▶ Task to complete
Output all the data exactly. Pictures do not belong in the copy.

● ● ● ● ●

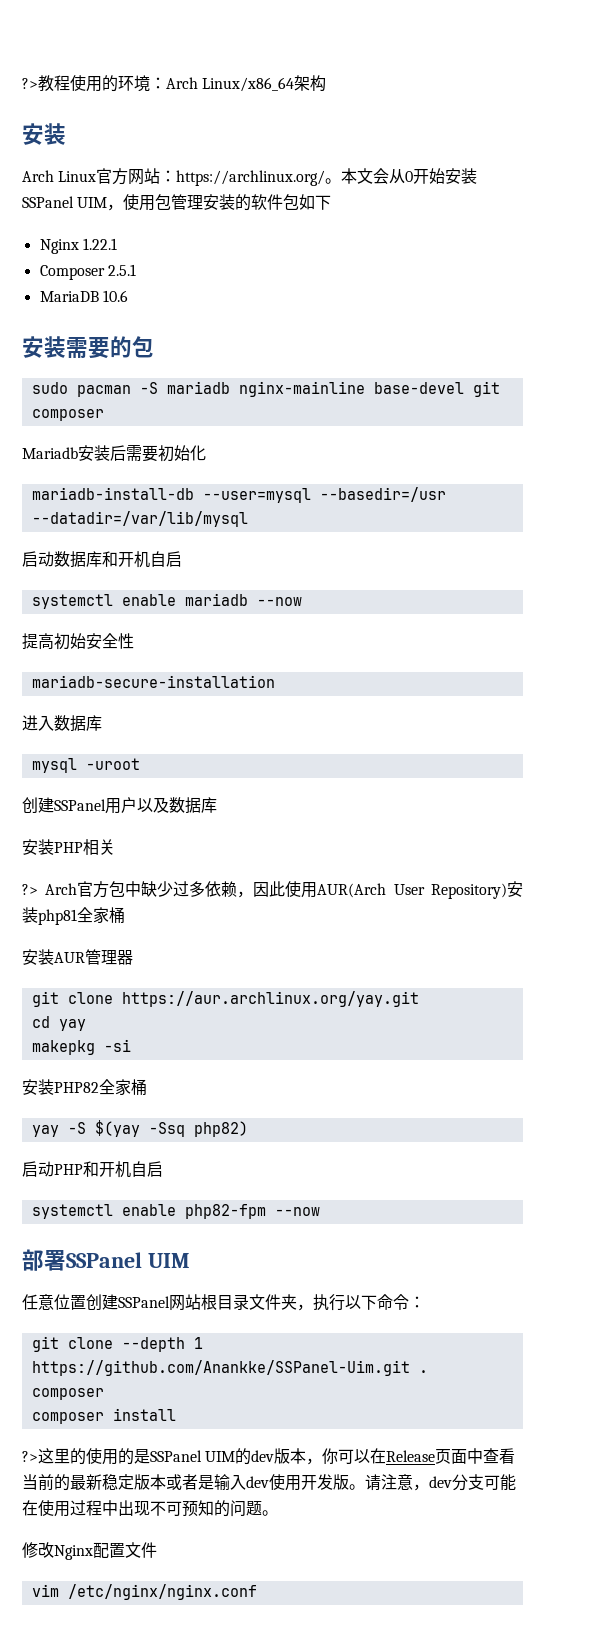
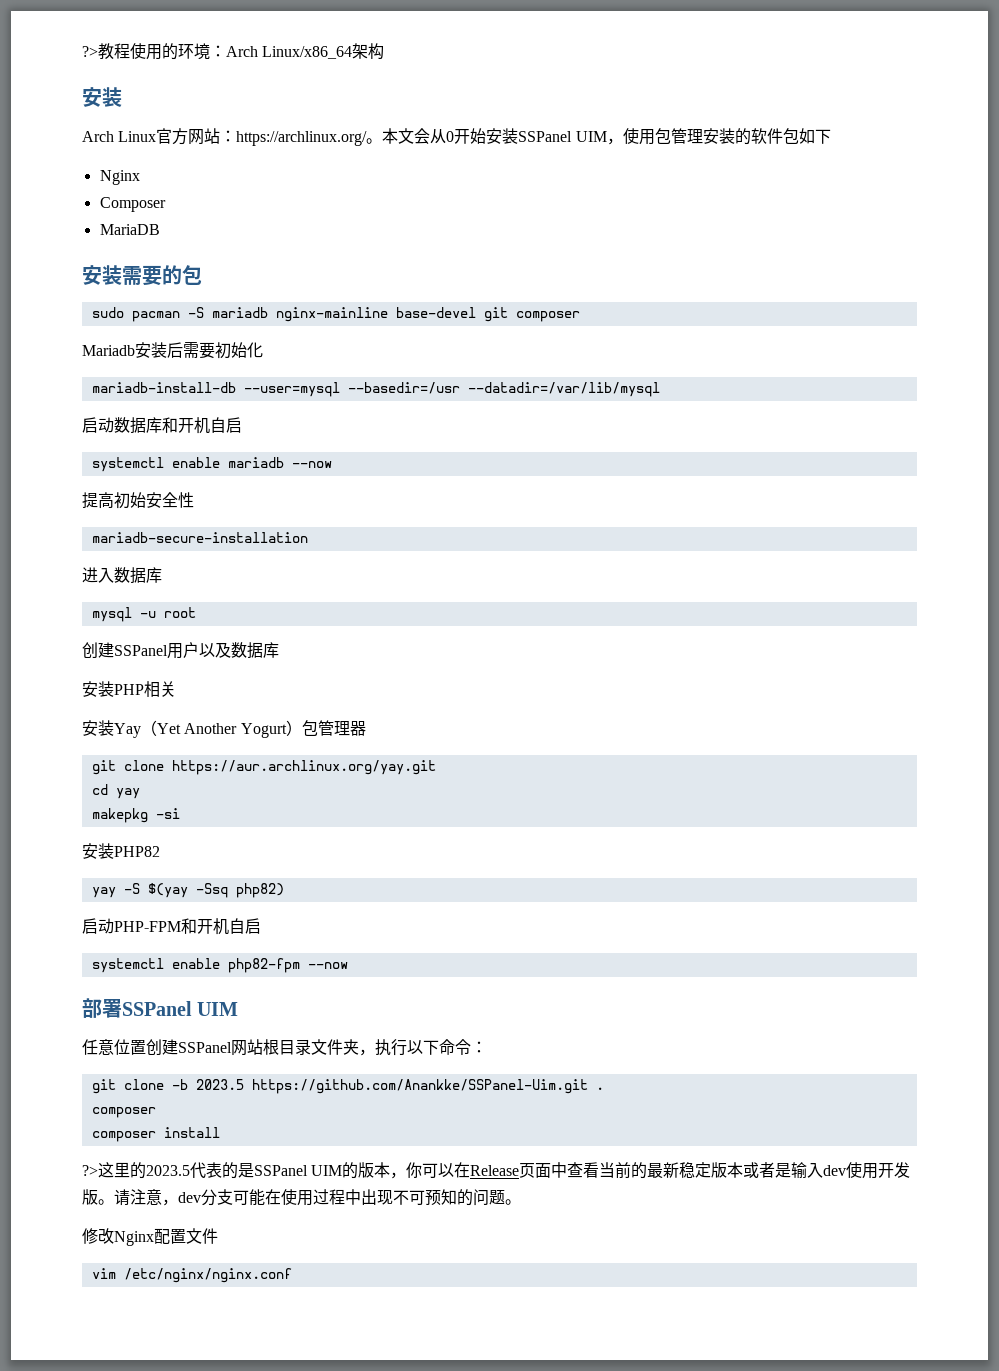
  本文会从0开始安装SSPanel UIM，使用包管理安装的软件包如下
- Nginx 1.22.1
+ Nginx
- Composer 2.5.1
+ Composer
- MariaDB 10.6
+ MariaDB
- mysql -uroot
+ mysql -u root
- ?> Arch官方包中缺少过多依赖，因此使用AUR(Arch User Repository)安装php81全家桶
- 安装AUR管理器
+ 安装Yay（Yet Another Yogurt）包管理器
- 安装PHP82全家桶
+ 安装PHP82
- 启动PHP和开机自启
+ 启动PHP-FPM和开机自启
- git clone --depth 1 https://github.com/Anankke/SSPanel-Uim.git .
+ git clone -b 2023.5 https://github.com/Anankke/SSPanel-Uim.git .
- ?>这里的使用的是SSPanel UIM的dev版本，你可以在Release页面中查看当前的最新稳定版本或者是输入dev使用开发版。
+ ?>这里的2023.5代表的是SSPanel UIM的版本，你可以在Release页面中查看当前的最新稳定版本或者是输入dev使用开发版。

● ● ● ● ●

▶ Exercise response
  本文会从0开始安装SSPanel UIM，使用包管理安装的软件包如下
- Nginx 1.22.1
+ Nginx
- Composer 2.5.1
+ Composer
- MariaDB 10.6
+ MariaDB
- mysql -uroot
+ mysql -u root
- ?> Arch官方包中缺少过多依赖，因此使用AUR(Arch User Repository)安装php81全家桶
- 安装AUR管理器
+ 安装Yay（Yet Another Yogurt）包管理器
- 安装PHP82全家桶
+ 安装PHP82
- 启动PHP和开机自启
+ 启动PHP-FPM和开机自启
- git clone --depth 1 https://github.com/Anankke/SSPanel-Uim.git .
+ git clone -b 2023.5 https://github.com/Anankke/SSPanel-Uim.git .
- ?>这里的使用的是SSPanel UIM的dev版本，你可以在Release页面中查看当前的最新稳定版本或者是输入dev使用开发版。
+ ?>这里的2023.5代表的是SSPanel UIM的版本，你可以在Release页面中查看当前的最新稳定版本或者是输入dev使用开发版。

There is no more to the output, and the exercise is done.